Upaya Pelestarian Tradisi Binarundak
Sebagai salah satu warisan budaya, Binarundak terus dilestarikan oleh masyarakat dan pemerintah setempat. Beberapa langkah yang dilakukan untuk menjaga tradisi ini tetap hidup adalah:
- Pengakuan sebagai ikon budaya: Tugu Binarundak didirikan sebagai simbol pentingnya tradisi ini bagi identitas Kotamobagu.
- Pelibatan generasi muda: Anak-anak dan remaja diajak untuk ikut serta dalam persiapan dan pelaksanaan acara agar mereka mengenal budaya leluhur.
- Promosi sebagai wisata budaya: Pemerintah daerah mulai mempromosikan Binarundak sebagai daya tarik wisata kuliner dan budaya Sulawesi Utara.

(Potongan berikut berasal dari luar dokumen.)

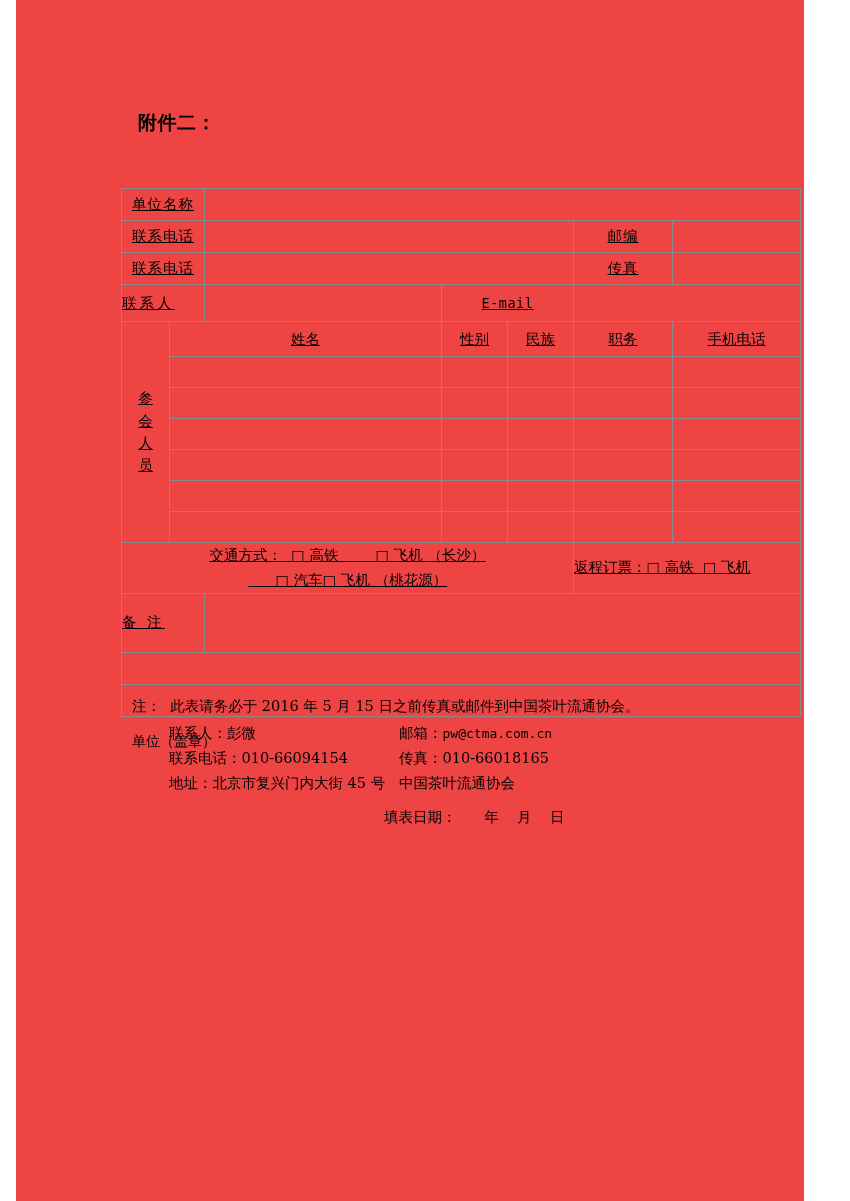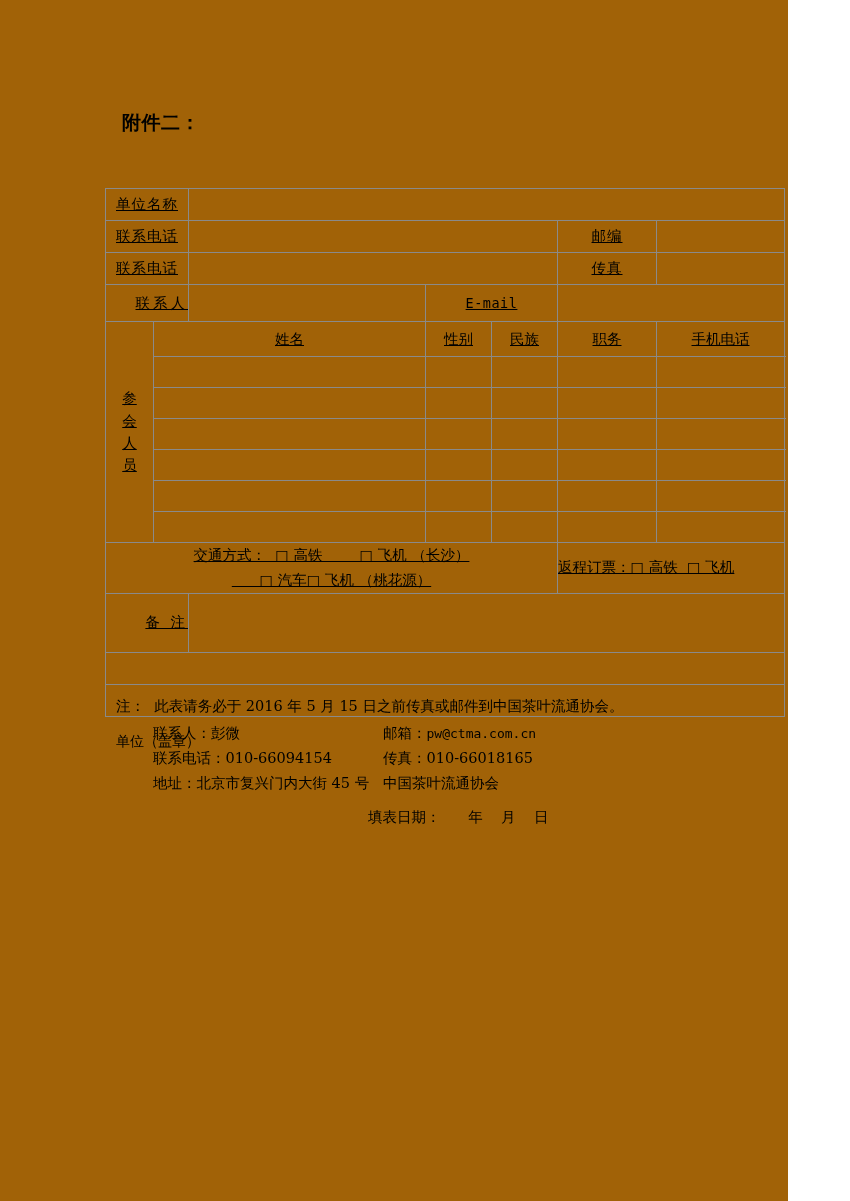--- a/index.html
+++ b/index.html
@@ -17,10 +17,10 @@
   }
   .page {
     position: absolute;
-    left: 0; top: 0;
+    left: 16px; top: 0;
     width: 788px;
     height: 1201px;
-    background: #a16207;
+    background: #ef4444;
   }
   
   .attach-label {

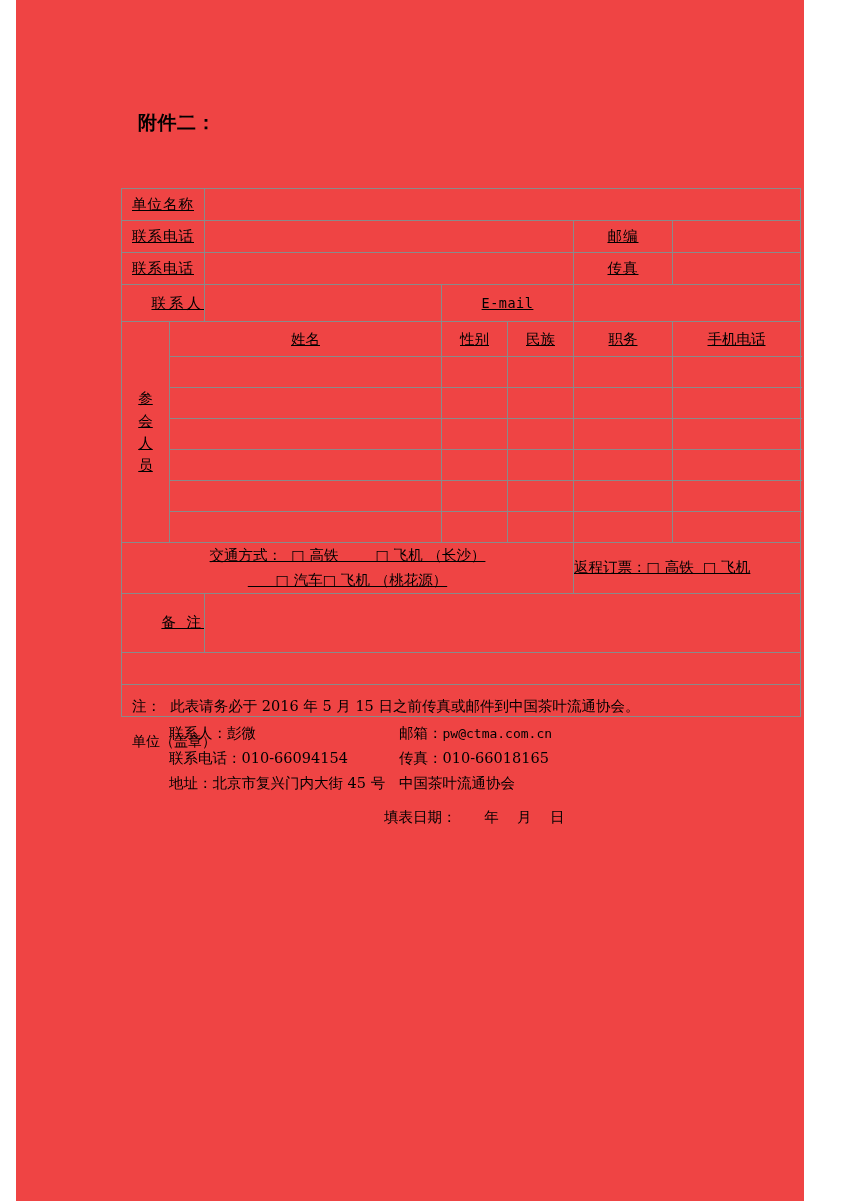--- a/index.html
+++ b/index.html
@@ -65,7 +65,7 @@
     letter-spacing: 1px;
   }
   .c-label-sp {
-    text-align: right;
+    text-align: left;
     letter-spacing: 3px;
   }
   .blank { }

Dengan berbagai upaya ini, diharapkan tradisi Binarundak tetap bertahan dan dikenal lebih luas, baik oleh masyarakat Indonesia maupun wisatawan mancanegara.
Advertisement
Pertanyaan Umum Seputar Tradisi BinarundakÂ
1. Apa perbedaan nasi jaha dan binarundak?
Binarundak adalah nama tradisi, sedangkan nasi jaha adalah makanan khas yang dimasak dalam acara ini.
2. Kapan tradisi Binarundak dilaksanakan?
Binarundak biasanya digelar sekitar sepekan setelah Idulfitri sebagai ajang silaturahmi dan perpisahan bagi perantau.
3. Mengapa Binarundak menggunakan bambu?
Bambu digunakan untuk memberikan aroma khas pada nasi jaha saat dibakar, mirip dengan teknik memasak lemang.